China's protocol of accession to WTO
The origin of this debate lies in China's negotiations to join the World Trade Organisation (WTO), and in particular a deal that it struck primarily with the United States and the European Union. In its protocol of accession to the WTO, China allowed other WTO members to consider it a non-market economy country for the purpose of anti-dumping investigations. Hidden in a small sub-paragraph of the protocol, this provision was going to have a significant impact on Chinese exports to other WTO members.
The practical result of China being treated as a non-market economy is that anti-dumping duties on its exports are usually significantly higher than those that would be imposed if it were to be treated as a market economy. Anti-dumping measures generally impose duties on imported products that are deemed to be dumped and cause injury to the domestic industry producing the products in question in the importing country. Dumping generally occurs when goods are exported for less than their selling price in the home market, third-country markets or below a theoretical domestic price based on costs and a profit that is deemed reasonable. However, in case of non-market economies, the European Union disregards domestic costs and replaces them with costs of a producer in another country where costs are usually higher than in China. This results in higher duties.
The vast majority of EU anti-dumping measures are imposed on Chinese products. Should China be granted market economy status, it is widely accepted that it will become far more difficult to impose such measures on China. Further, in the cases where measures will be able to be imposed, they are likely to be far lower than existing measures.
The problem lies in the poorly drafted expiry clause of the non-market economy provision of China's protocol of accession. The only clear element in this provision is that 'something' should change 15 years from China's accession to the WTO on December 11 2016. The crucial question is: what should change?
China's interpretation is that, according to the expiry clause, the right of other WTO members to consider China as a non-market economy country will expire on December 11 2016. China is not alone in its interpretation, as several commentators, and even the European Commission's internal legal service, agree with it. Only a few years ago, this position was undisputed in the European Union, to the extent that past EU trade commissioner Karel De Gucht had no problems in openly declaring in the European Parliament that "in 2016 China will receive market-economy status".

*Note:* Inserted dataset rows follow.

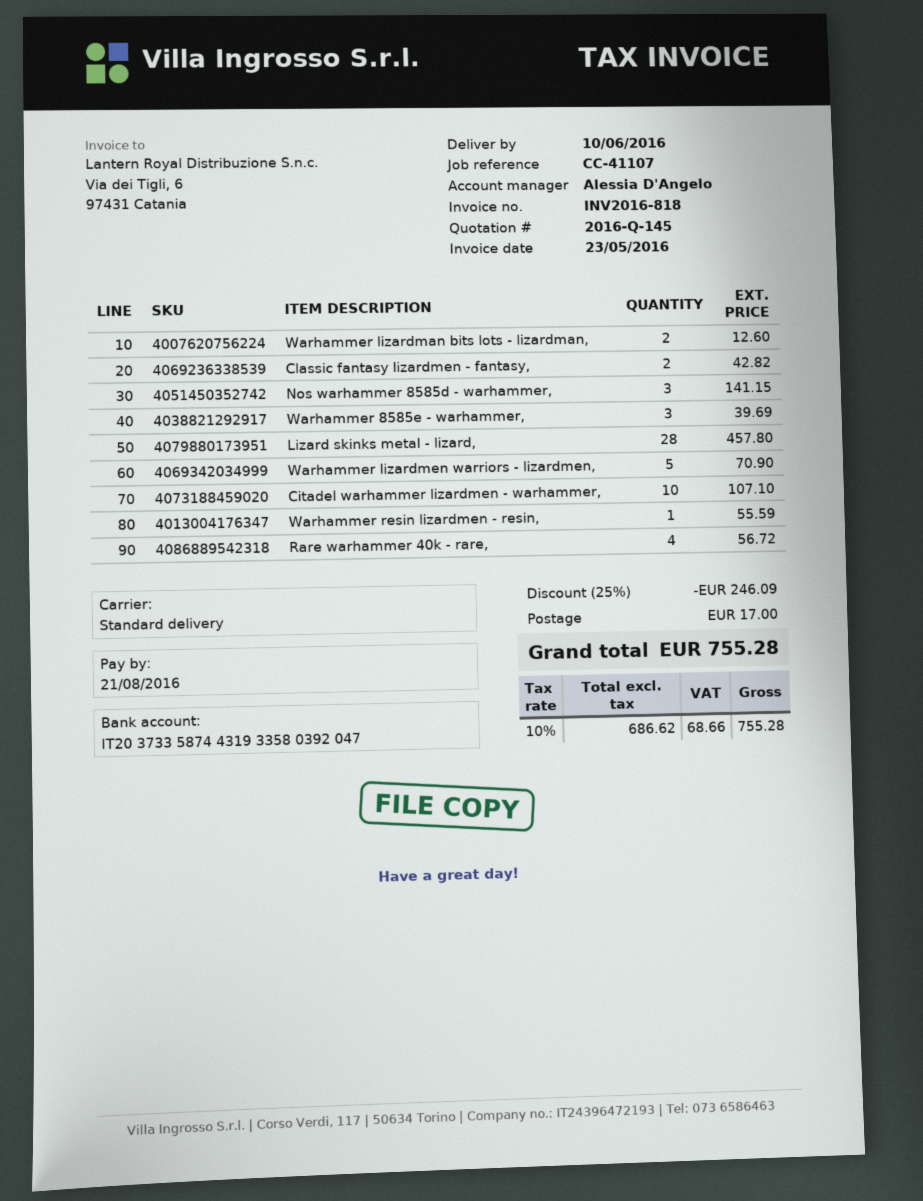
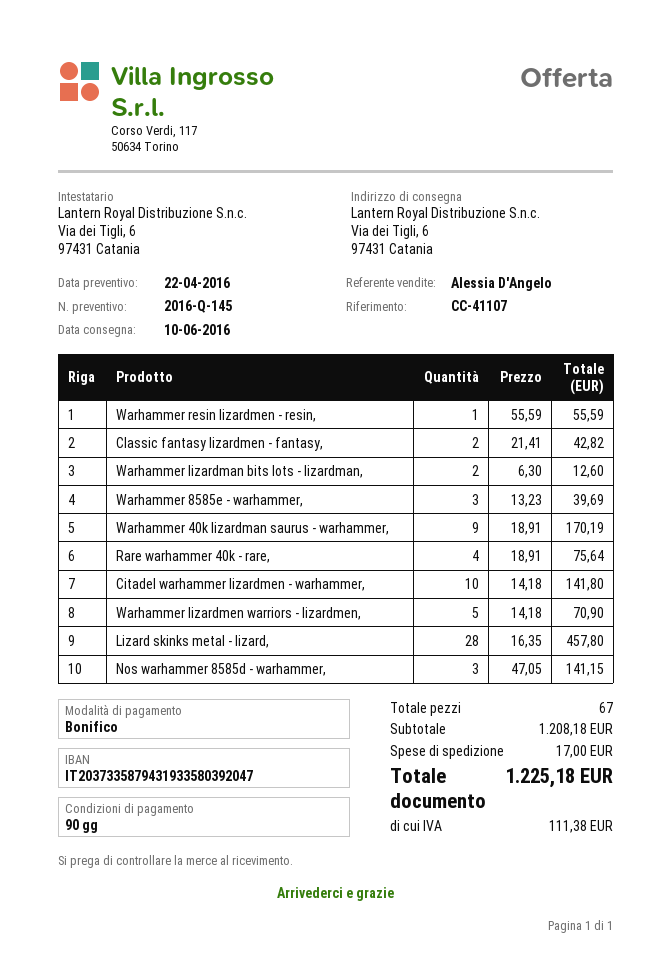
bank account: IT2037335874431933580392047 -> IT2037335879431933580392047
Citadel warhammer lizardmen - warhammer,: 10 for 107.10 -> 10 for 141.80
Rare warhammer 40k - rare,: 4 for 56.72 -> 4 for 75.64
Warhammer 40k lizardman saurus - warhammer,: none -> 9 for 170.19
discount: 25% = 246.09 -> none
tax: 68.66 -> 111.38
total: 755.28 -> 1225.18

However, the United States, supported by other commentators and several EU member states, considers that the right of WTO members to keep considering China a non-market economy will not automatically lapse. WTO members would retain the right to grant market economy status to China only if and when they consider that China meets the relevant conditions. According to this interpretation, the expiry clause concerns only certain aspects of the non-market economy methodology applicable to China, not China's non-market economy status itself. The United States has consistently urged the European Union not to grant China market economy status, with a bipartisan group of 18 senators having recently sent a letter to the current EU trade commissioner, urging her not to grant market economy status to China. In addition, the European Parliament adopted a non-binding resolution in May 2016, proclaiming that China should not be granted market economy status. This, together with increasing opposition from EU member states and European industry, is reducing China's chances of being automatically granted market economy status by the European Union.
Reportedly, around 80 to 90 countries have granted China market economy status. These include WTO members such as Australia, Brazil, New Zealand, Russia, Singapore and Switzerland. China and the European Union will either work together to find a mutually satisfactory solution or will both end up with a WTO dispute, the outcome of which will provide a definitive answer.
If the European Union does not grant market economy status, China is likely to bring the matter before the WTO. Thus, the final answer as to whether this approach complies with WTO law will come from the WTO dispute settlement mechanism. The European Union could try to avoid a WTO decision on this matter by granting market economy status to China, accompanied with negotiated solutions concerning trade defence for key industries (eg, steel, ceramics or chemicals). There are valid examples of negotiated solutions (eg, the 2014 deal) where the European Union and China reached an agreement that led to the European Union dropping a possible trade defence investigation against Chinese telecoms equipment. But is a negotiated solution on this issue still possible at this stage?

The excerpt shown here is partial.